Il ddl è diviso in tre parti – ha detto l’esponente Cgil –: la prima è quella dei diritti riconosciuti in maniera universale a tutti i lavoratori, che già lo sono nella nostra Costituzione, con uno straordinario elemento d’innovazione, radicalmente diverso anche rispetto allo Statuto dei lavoratori, perché facciamo un’operazione di estensione di tali diritti al lavoro parasubordinato, a quello autonomo e a tutti gli altri rapporti a carattere associativo, come la cooperazione, i lavori socialmente utili, i tirocinanti. In tal modo, i diritti vengono riportati in capo alle persone che lavorano e valgono per tutta la vita lavorativa, anche nella discontinuità tra lavori e professionalità diverse. Questo è un primo elemento non solo d’inclusività, ma anche di contrasto al dumping contrattuale, tra azienda grande e piccola al di sotto dei 15 addetti, perché la nostra proposta si applica a tutte le tipologie d’impresa”. 

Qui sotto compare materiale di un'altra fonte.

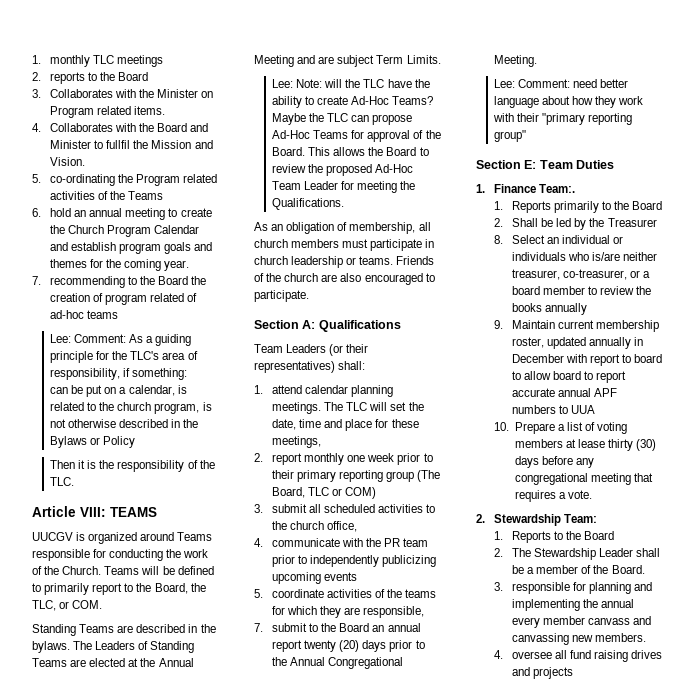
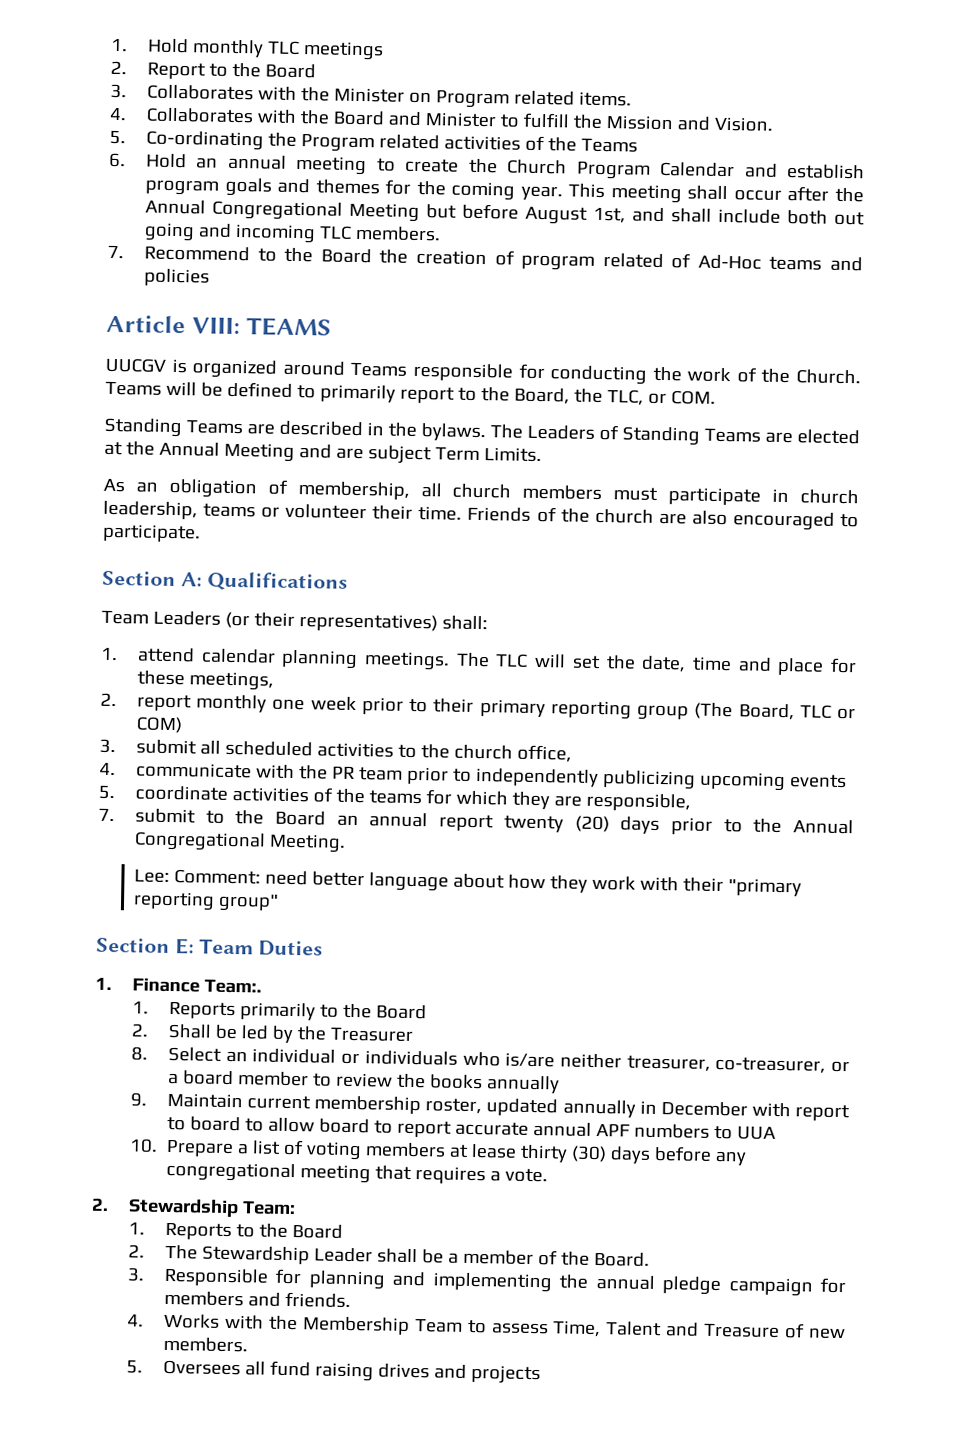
- 1. monthly TLC meetings
+ 1. Hold monthly TLC meetings
- 2. reports to the Board
+ 2. Report to the Board
- 4. Collaborates with the Board and Minister to fullfil the Mission and Vision.
+ 4. Collaborates with the Board and Minister to fulfill the Mission and Vision.
- 5. co-ordinating the Program related activities of the Teams
+ 5. Co-ordinating the Program related activities of the Teams
- 6. hold an annual meeting to create the Church Program Calendar and establish program goals and themes for the coming year.
- 7. recommending to the Board the creation of program related of ad-hoc teams
- Lee: Comment: As a guiding principle for the TLC's area of responsibility, if something:
- can be put on a calendar, is related to the church program, is not otherwise described in the Bylaws or Policy
- Then it is the responsibility of the TLC.
+ 6. Hold an annual meeting to create the Church Program Calendar and establish program goals and themes for the coming year. This meeting shall occur after the Annual Congregational Meeting but before August 1st, and shall include both out going and incoming TLC members.
+ 7. Recommend to the Board the creation of program related of Ad-Hoc teams and policies
- Lee: Note: will the TLC have the ability to create Ad-Hoc Teams? Maybe the TLC can propose Ad-Hoc Teams for approval of the Board. This allows the Board to review the proposed Ad-Hoc Team Leader for meeting the Qualifications.
- As an obligation of membership, all church members must participate in church leadership or teams.
+ As an obligation of membership, all church members must participate in church leadership, teams or volunteer their time.
- 3. responsible for planning and implementing the annual every member canvass and canvassing new members.
+ 3. Responsible for planning and implementing the annual pledge campaign for members and friends.
+ 4. Works with the Membership Team to assess Time, Talent and Treasure of new members.
- 4. oversee all fund raising drives and projects
+ 5. Oversees all fund raising drives and projects

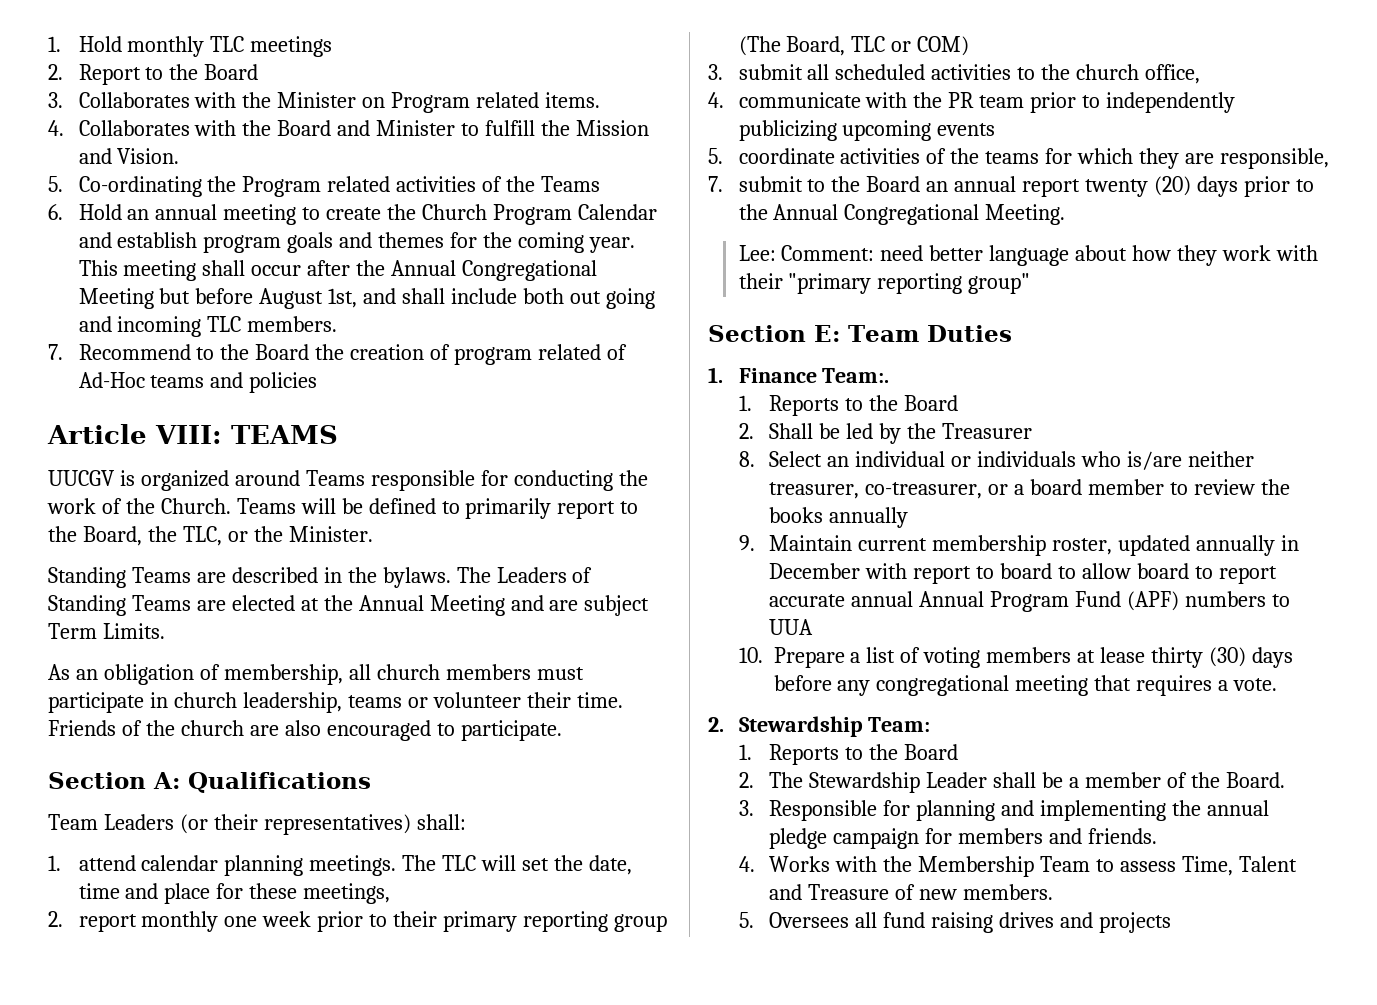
- Teams will be defined to primarily report to the Board, the TLC, or COM.
+ Teams will be defined to primarily report to the Board, the TLC, or the Minister.
  1. Finance Team:.
- 1. Reports primarily to the Board
+ 1. Reports to the Board
- 9. Maintain current membership roster, updated annually in December with report to board to allow board to report accurate annual APF numbers to UUA
+ 9. Maintain current membership roster, updated annually in December with report to board to allow board to report accurate annual Annual Program Fund (APF) numbers to UUA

“La prima parte del ddl va letta in correlazione con la seconda – ha aggiunto la sindacalista –, dove l’effettività dell’esercizio dei diritti è affidata alla contrattazione collettiva, cioè all’attuazione degli articoli 39 e 46 della Costituzione. Essi, in pratica, sono ‘le gambe’ su cui si rendono esigibili quei diritti che abbiamo codificato nella prima parte, gli strumenti di regolazione della prestazione lavorativa, che a questo punto non è più disciplinata dalla legge, perché la contrattazione - come recita l’articolo 39 - non solo è libera di esercitarsi, ma sovrintende tutto l’ambito regolativo del rapporto di lavoro”.

“Come si fa tale operazione? – si è chiesta infine la dirigente sindacale – Estendendo la contrattazione collettiva, che a questo punto avrà efficacia generale in tutti i settori, in realtà traducendo l’accordo del 28 giugno, pezzo fondamentale del Testo unico del 10 gennaio su democrazia e rappresentanza, e quindi ricostruendo il valore del ccnl, che si applica a tutti gli addetti afferenti quell’ambito settoriale che il contratto individua come sfera d’applicazione. Riportiamo cioè al primo livello tutte le titolarità, incluse le procedure dei demandi delle competenze alla contrattazione decentrata, che diventa a sua volta strumento esigibile e valorizzato, anche in virtù delle modalità con cui costruiamo le procedure di validazione degli accordi che saranno sottoscritti quando avremo raccolto qualche milione di firme e la nostra proposta diventerà legge dello Stato. In pratica, traduciamo in via legislativa quanto già fatto per via contrattuale con il Testo unico”.